+++ RECORDS +++

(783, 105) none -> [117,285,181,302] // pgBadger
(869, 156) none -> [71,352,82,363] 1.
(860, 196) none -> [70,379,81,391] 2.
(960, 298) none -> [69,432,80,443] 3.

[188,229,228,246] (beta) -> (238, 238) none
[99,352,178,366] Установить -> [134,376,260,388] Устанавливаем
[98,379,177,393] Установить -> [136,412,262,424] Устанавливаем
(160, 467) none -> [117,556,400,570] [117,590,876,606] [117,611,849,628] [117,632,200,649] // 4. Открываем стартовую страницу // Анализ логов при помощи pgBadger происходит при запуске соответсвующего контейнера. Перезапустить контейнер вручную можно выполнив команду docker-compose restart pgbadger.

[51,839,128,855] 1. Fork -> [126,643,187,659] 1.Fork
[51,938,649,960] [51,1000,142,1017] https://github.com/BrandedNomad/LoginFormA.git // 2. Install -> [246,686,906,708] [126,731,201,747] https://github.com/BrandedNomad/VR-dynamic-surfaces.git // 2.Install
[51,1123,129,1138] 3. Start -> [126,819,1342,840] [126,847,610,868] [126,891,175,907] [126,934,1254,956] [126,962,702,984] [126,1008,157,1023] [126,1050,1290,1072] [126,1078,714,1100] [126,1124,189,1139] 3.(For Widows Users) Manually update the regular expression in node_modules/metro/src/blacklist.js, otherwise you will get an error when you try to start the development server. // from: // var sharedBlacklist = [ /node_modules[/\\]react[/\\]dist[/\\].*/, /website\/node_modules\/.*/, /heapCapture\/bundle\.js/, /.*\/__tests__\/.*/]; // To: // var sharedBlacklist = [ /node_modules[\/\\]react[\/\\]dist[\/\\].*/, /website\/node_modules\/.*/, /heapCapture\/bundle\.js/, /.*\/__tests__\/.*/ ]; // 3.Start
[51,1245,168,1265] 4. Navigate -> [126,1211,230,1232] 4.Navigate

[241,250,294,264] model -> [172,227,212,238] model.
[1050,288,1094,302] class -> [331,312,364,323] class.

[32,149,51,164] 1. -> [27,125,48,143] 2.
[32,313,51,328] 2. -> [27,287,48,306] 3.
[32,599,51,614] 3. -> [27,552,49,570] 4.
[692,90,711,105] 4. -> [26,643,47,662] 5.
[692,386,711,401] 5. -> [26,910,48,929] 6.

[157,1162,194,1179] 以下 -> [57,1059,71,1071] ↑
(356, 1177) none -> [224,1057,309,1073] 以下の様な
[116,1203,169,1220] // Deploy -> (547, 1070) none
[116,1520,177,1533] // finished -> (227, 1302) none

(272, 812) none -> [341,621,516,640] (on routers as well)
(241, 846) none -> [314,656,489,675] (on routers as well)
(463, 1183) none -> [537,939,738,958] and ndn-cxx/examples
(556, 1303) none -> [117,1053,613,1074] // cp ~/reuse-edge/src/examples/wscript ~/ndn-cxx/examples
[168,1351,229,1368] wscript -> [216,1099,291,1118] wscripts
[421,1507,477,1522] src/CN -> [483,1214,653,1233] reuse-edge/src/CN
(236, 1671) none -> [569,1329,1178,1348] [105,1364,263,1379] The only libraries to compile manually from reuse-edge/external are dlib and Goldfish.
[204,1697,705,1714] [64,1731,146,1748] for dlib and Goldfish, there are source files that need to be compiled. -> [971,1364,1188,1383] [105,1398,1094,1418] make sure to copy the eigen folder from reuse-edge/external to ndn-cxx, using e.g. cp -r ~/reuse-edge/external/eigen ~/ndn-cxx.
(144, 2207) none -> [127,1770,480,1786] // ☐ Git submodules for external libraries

+++

ABOUT THIS TASK:
Return, with no change at all, every line in the entries above from the line containing "[98,379,177,393] Установить ->" through the line containing "[168,1351,229,1368] wscript ->".

RESPONSE TO THE TASK:
[98,379,177,393] Установить -> [136,412,262,424] Устанавливаем
(160, 467) none -> [117,556,400,570] [117,590,876,606] [117,611,849,628] [117,632,200,649] // 4. Открываем стартовую страницу // Анализ логов при помощи pgBadger происходит при запуске соответсвующего контейнера. Перезапустить контейнер вручную можно выполнив команду docker-compose restart pgbadger.

[51,839,128,855] 1. Fork -> [126,643,187,659] 1.Fork
[51,938,649,960] [51,1000,142,1017] https://github.com/BrandedNomad/LoginFormA.git // 2. Install -> [246,686,906,708] [126,731,201,747] https://github.com/BrandedNomad/VR-dynamic-surfaces.git // 2.Install
[51,1123,129,1138] 3. Start -> [126,819,1342,840] [126,847,610,868] [126,891,175,907] [126,934,1254,956] [126,962,702,984] [126,1008,157,1023] [126,1050,1290,1072] [126,1078,714,1100] [126,1124,189,1139] 3.(For Widows Users) Manually update the regular expression in node_modules/metro/src/blacklist.js, otherwise you will get an error when you try to start the development server. // from: // var sharedBlacklist = [ /node_modules[/\\]react[/\\]dist[/\\].*/, /website\/node_modules\/.*/, /heapCapture\/bundle\.js/, /.*\/__tests__\/.*/]; // To: // var sharedBlacklist = [ /node_modules[\/\\]react[\/\\]dist[\/\\].*/, /website\/node_modules\/.*/, /heapCapture\/bundle\.js/, /.*\/__tests__\/.*/ ]; // 3.Start
[51,1245,168,1265] 4. Navigate -> [126,1211,230,1232] 4.Navigate

[241,250,294,264] model -> [172,227,212,238] model.
[1050,288,1094,302] class -> [331,312,364,323] class.

[32,149,51,164] 1. -> [27,125,48,143] 2.
[32,313,51,328] 2. -> [27,287,48,306] 3.
[32,599,51,614] 3. -> [27,552,49,570] 4.
[692,90,711,105] 4. -> [26,643,47,662] 5.
[692,386,711,401] 5. -> [26,910,48,929] 6.

[157,1162,194,1179] 以下 -> [57,1059,71,1071] ↑
(356, 1177) none -> [224,1057,309,1073] 以下の様な
[116,1203,169,1220] // Deploy -> (547, 1070) none
[116,1520,177,1533] // finished -> (227, 1302) none

(272, 812) none -> [341,621,516,640] (on routers as well)
(241, 846) none -> [314,656,489,675] (on routers as well)
(463, 1183) none -> [537,939,738,958] and ndn-cxx/examples
(556, 1303) none -> [117,1053,613,1074] // cp ~/reuse-edge/src/examples/wscript ~/ndn-cxx/examples
[168,1351,229,1368] wscript -> [216,1099,291,1118] wscripts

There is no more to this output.